I am new player in R and want to solve binary classification task.
Dataset has factor variable LABELS with 2 classes: first - 0, second - 1. The next image shows actual head of it:
TimeDate column - it's just index.
Class distribution is defined as:
print("the number of values with % in factor variable - LABELS:")
percentage <- prop.table(table(dataset$LABELS)) * 100
cbind(freq=table(dataset$LABELS), percentage=percentage)
Also I know that Slot2 column is calculated based on formula:
Slot2 = Var3 - Slot3 + Slot4
The features Var1,Var2,Var3,Var4 were selected after analysis the correlation matrix.

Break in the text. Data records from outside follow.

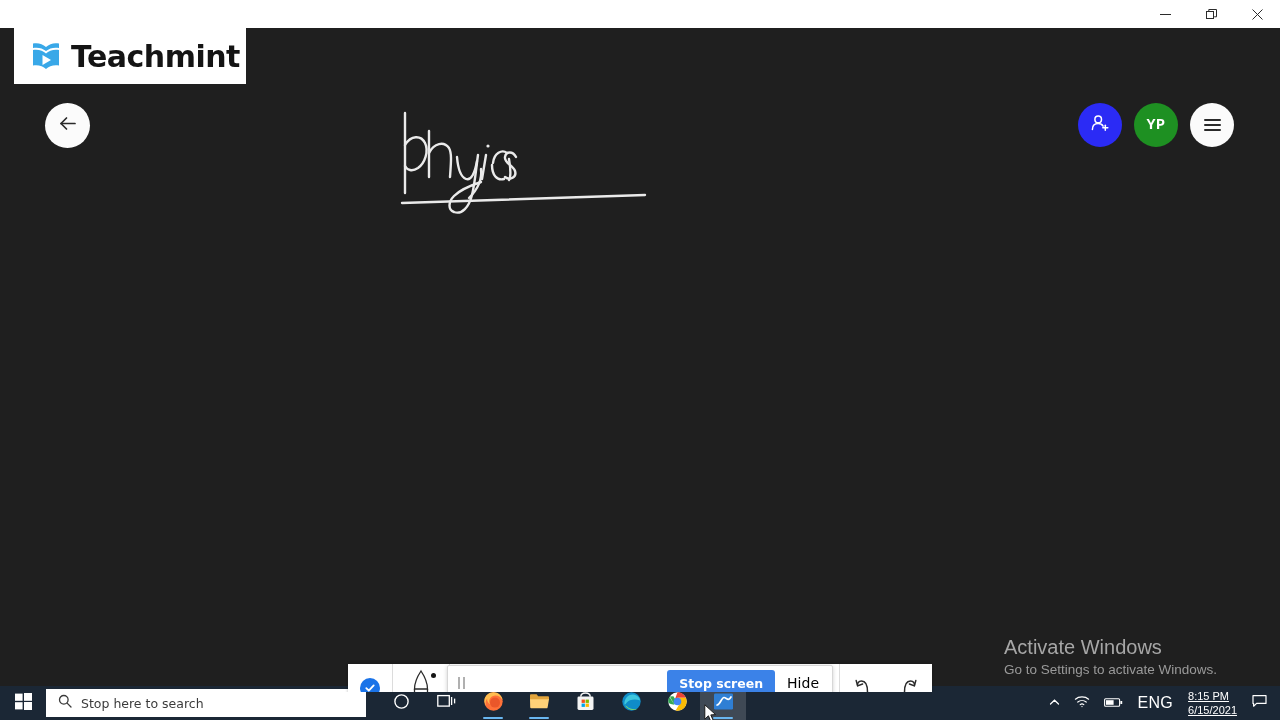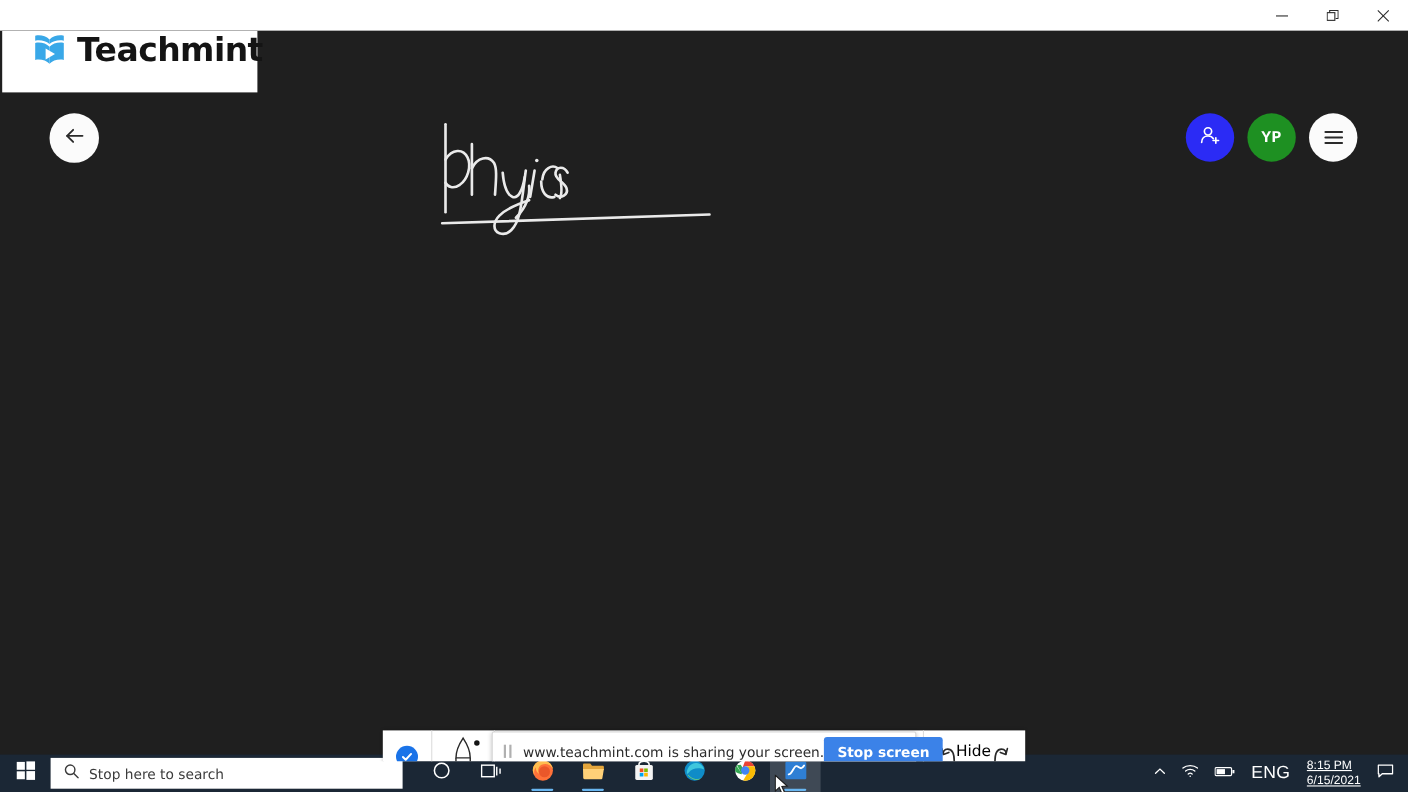--- a/index.html
+++ b/index.html
@@ -34,11 +34,11 @@
 
   
   .logo-banner {
-    position: absolute; left: 2px; top: 0px;
+    position: absolute; left: 14px; top: 0px;
     width: 232px; height: 56px;
     background: #ffffff;
-    display: flex; gap: 8px;
-    padding-left: 26px;
+    display: flex; align-items: center; gap: 8px;
+    padding-left: 15px;
     z-index: 6;
   }
   .logo-mark { width: 34px; height: 34px; flex: 0 0 auto; }

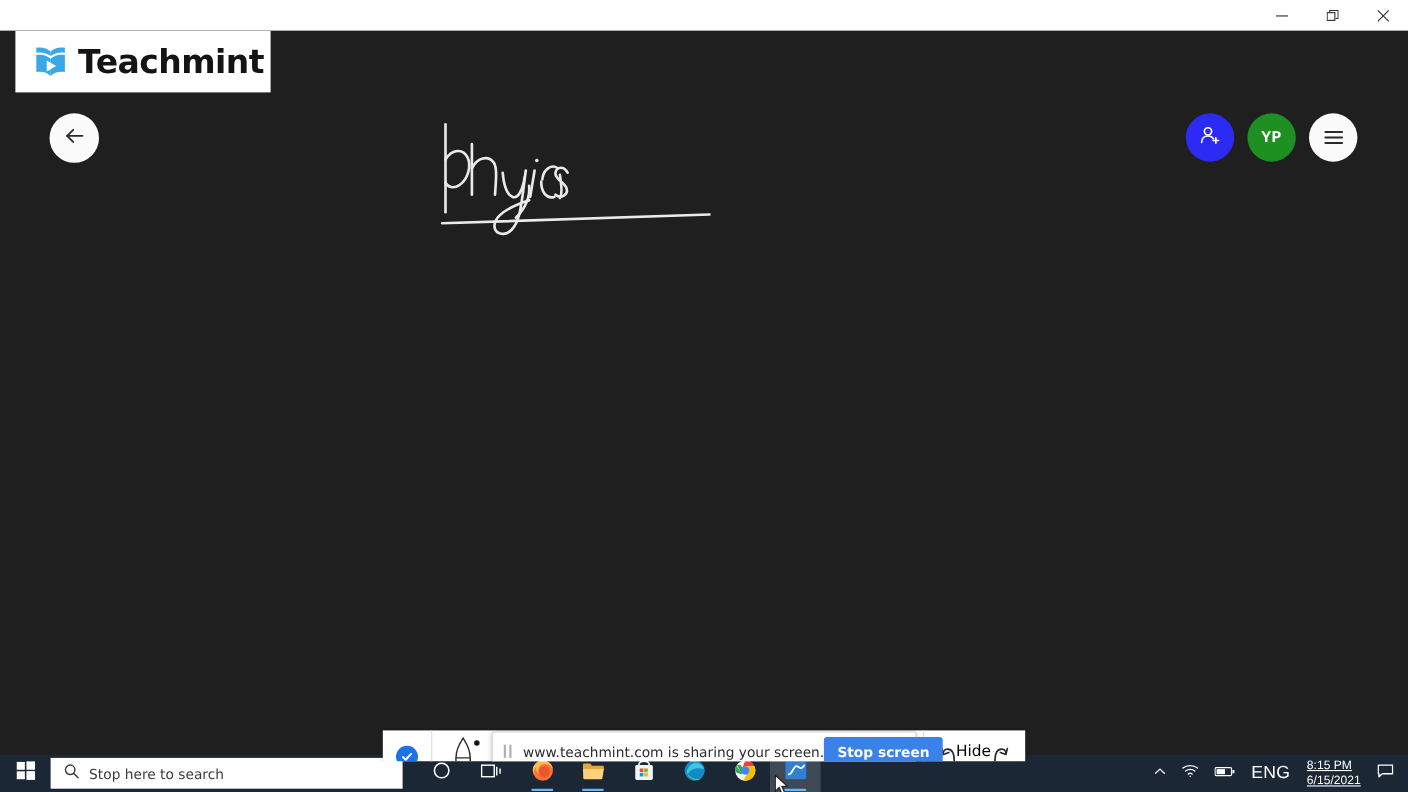--- a/index.html
+++ b/index.html
@@ -271,6 +271,10 @@
       </div>
     </div>
 
+    <div class="watermark">
+      <div class="wm-title">Activate Windows</div>
+      <div class="wm-sub">Go to Settings to activate Windows.</div>
+    </div>
 
     <div class="toolbar">
       <div class="tb-cell" style="width:44px">

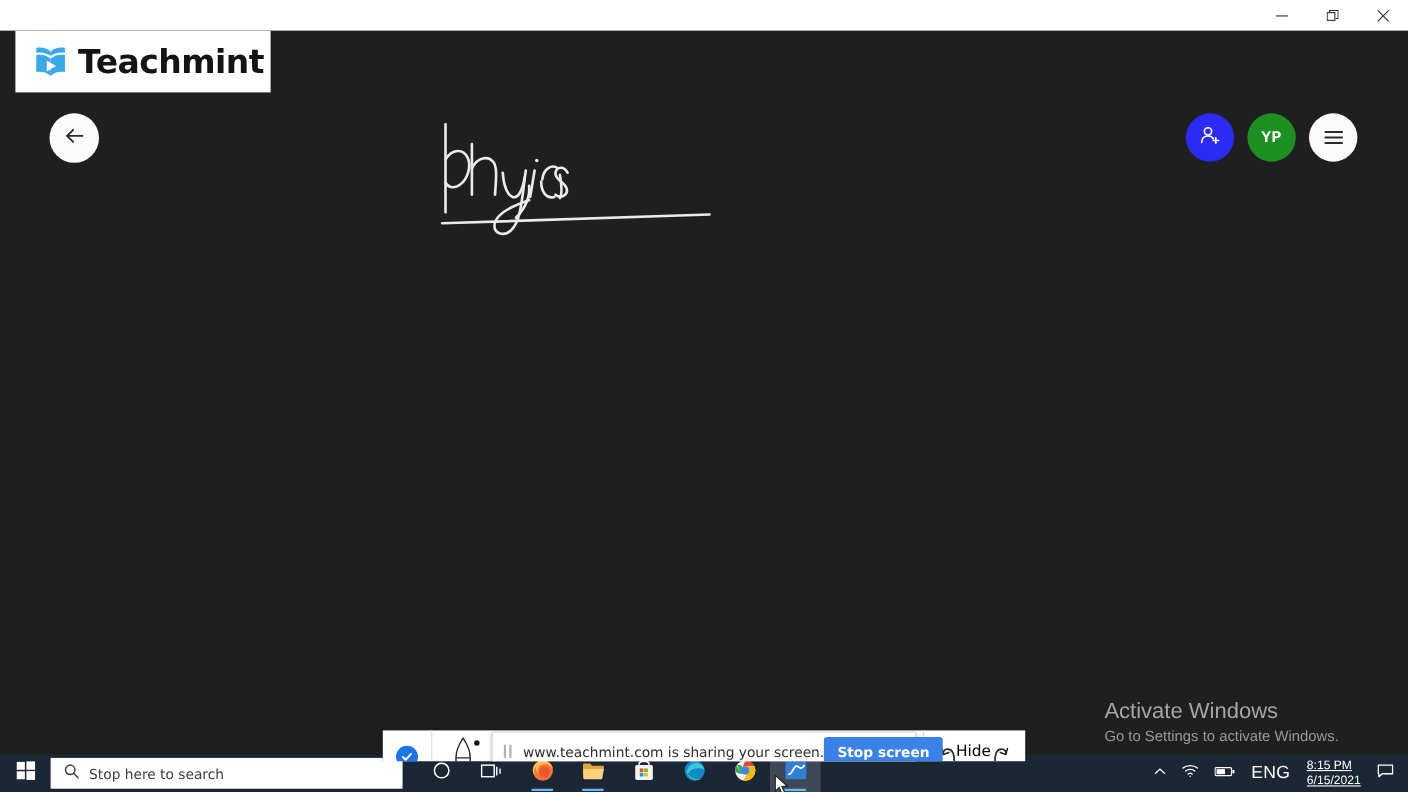--- a/index.html
+++ b/index.html
@@ -322,7 +322,6 @@
           <i></i>
           <i></i>
         </span>
-      <span class="share-text">www.teachmint.com is sharing your screen.</span>
       <button class="stop-btn">Stop screen</button>
       <span class="hide-btn">Hide</span>
     </div>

Before start the modeling i divided dataset to train and test parts. I tried to build Random forest Model for binary classification task used the next code:
rf2 <- randomForest(LABELS ~ Var1 + Var2 + Var3 + Var4,
data=train, ntree = 100,
mtry = 4, importance = TRUE)
print(rf2)
The result is:
Call:
randomForest(formula = LABELS ~ Var1 + Var2 + Var3 + Var4,
data = train, ntree = 100, mtry = 4, importance = TRUE)
Type of random forest: classification
Number of trees: 100
No. of variables tried at each split: 4
OOB estimate of error rate: 0.16%
Confusion matrix:
0 1 class.error
0 164957 341 0.002062941
1 280 233739 0.001196484
When I tried to do predict:
# Prediction & Confusion Matrix - train data
p1 <- predict(rf2, train, type="prob")
print("Prediction & Confusion Matrix - train data")
confusionMatrix(p1, train$LABELS)
# # Prediction & Confusion Matrix - test data
p2 <- predict(rf2, test, type="prob")
print("Prediction & Confusion Matrix - test data")
confusionMatrix(p2, test$LABELS)
I received an error in R:
[1] "Prediction & Confusion Matrix - train data"
Error: `data` and `reference` should be factors with the same levels.
Traceback:
1. confusionMatrix(p1, train$LABELS)
2. confusionMatrix.default(p1, train$LABELS)
3. stop("`data` and `reference` should be factors with the same levels.",
. call. = FALSE)
Also I have already tried to fix it by using idea from the following questions:
Error in ConfusionMatrix the data and reference factors must have the same number of levels R CARET
Error in Confusion Matrix : the data and reference factors must have the same number of levels
but it doesn't help in my case.
Could you please help me with this error?
I'll be appreciate for any ideas and comments.Thank you in advance.